Exercise description
Leaving pictures aside, restate exactly the lines of the data below, from the first one through the line that contains "align-items: center;".

Front-end code edit data
------------------------------
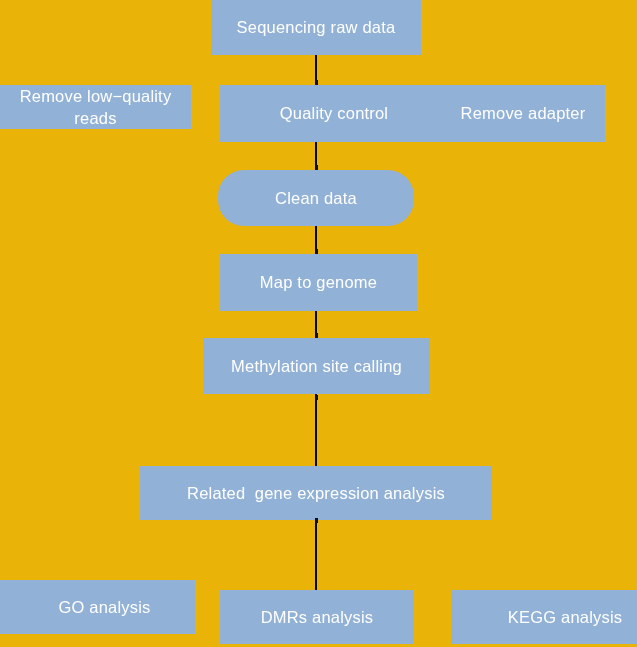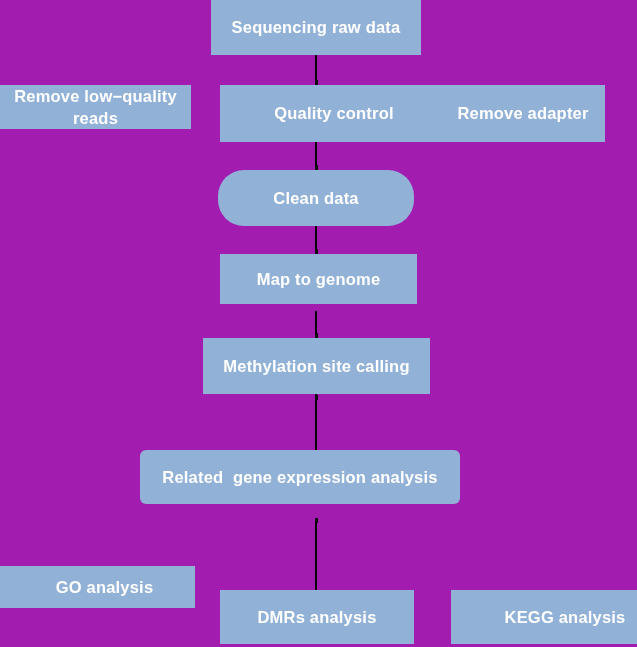--- a/index.html
+++ b/index.html
@@ -4,24 +4,23 @@
 <style>
   html, body {
     margin: 0;
     padding: 0;
     background: #000000;
   }
   #flowchart {
     position: relative;
     width: 637px;
     height: 647px;
-    background: #a21caf;
+    background: #eab308;
     overflow: hidden;
     font-family: "Liberation Sans", "DejaVu Sans", sans-serif;
-    font-weight: bold;
   }
   .node {
     position: absolute;
     background: #92b1d6;
     color: #ffffff;
     display: flex;
     align-items: center;
     justify-content: center;
     text-align: center;
     font-size: 16.5px;
@@ -74,42 +73,42 @@
   <div class="connector" style="left:315px; top:142px; width:2px; height:28px;"></div>
   <div class="arrow-stub" style="left:315px; top:165px;"></div>
 
   <div class="node" style="left:218px; top:170px; width:196px; height:56px;border-radius:26px;">
     <span>Clean data</span>
   </div>
 
   <div class="connector" style="left:315px; top:226px; width:2px; height:28px;"></div>
   <div class="arrow-stub" style="left:315px; top:249px;"></div>
 
-  <div class="node" style="left:220px; top:254px; width:197px; height:50px;">
+  <div class="node" style="left:220px; top:254px; width:197px; height:57px;">
     <span>Map to genome</span>
   </div>
 
   <div class="connector" style="left:315px; top:311px; width:2px; height:27px;"></div>
   <div class="arrow-stub" style="left:315px; top:333px;"></div>
 
   <div class="node" style="left:203px; top:338px; width:227px; height:56px;">
     <span>Methylation site calling</span>
   </div>
 
   <div class="connector" style="left:315px; top:394px; width:2px; height:72px;"></div>
   <div class="arrow-stub" style="left:315px; top:395px;"></div>
 
-  <div class="node" style="left:140px; top:450px; width:320px; height:54px;border-radius:6px;">
+  <div class="node" style="left:140px; top:466px; width:352px; height:54px;">
     <span>Related  gene expression analysis</span>
   </div>
 
   <div class="connector" style="left:315px; top:520px; width:2px; height:70px;"></div>
   <div class="arrow-stub" style="left:315px; top:518px;"></div>
 
-  <div class="node" style="left:0px; top:566px; width:195px; height:42px;padding-left:20px;">
+  <div class="node" style="left:0px; top:580px; width:195px; height:54px;padding-left:20px;">
     <span>GO analysis</span>
   </div>
 
   <div class="node" style="left:220px; top:590px; width:194px; height:54px;">
     <span>DMRs analysis</span>
   </div>
 
   <div class="node" style="left:451px; top:590px; width:228px; height:54px;">
     <span>KEGG analysis</span>
   </div>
------------------------------
Written solution
--- a/index.html
+++ b/index.html
@@ -4,24 +4,23 @@
 <style>
   html, body {
     margin: 0;
     padding: 0;
     background: #000000;
   }
   #flowchart {
     position: relative;
     width: 637px;
     height: 647px;
-    background: #a21caf;
+    background: #eab308;
     overflow: hidden;
     font-family: "Liberation Sans", "DejaVu Sans", sans-serif;
-    font-weight: bold;
   }
   .node {
     position: absolute;
     background: #92b1d6;
     color: #ffffff;
     display: flex;
     align-items: center;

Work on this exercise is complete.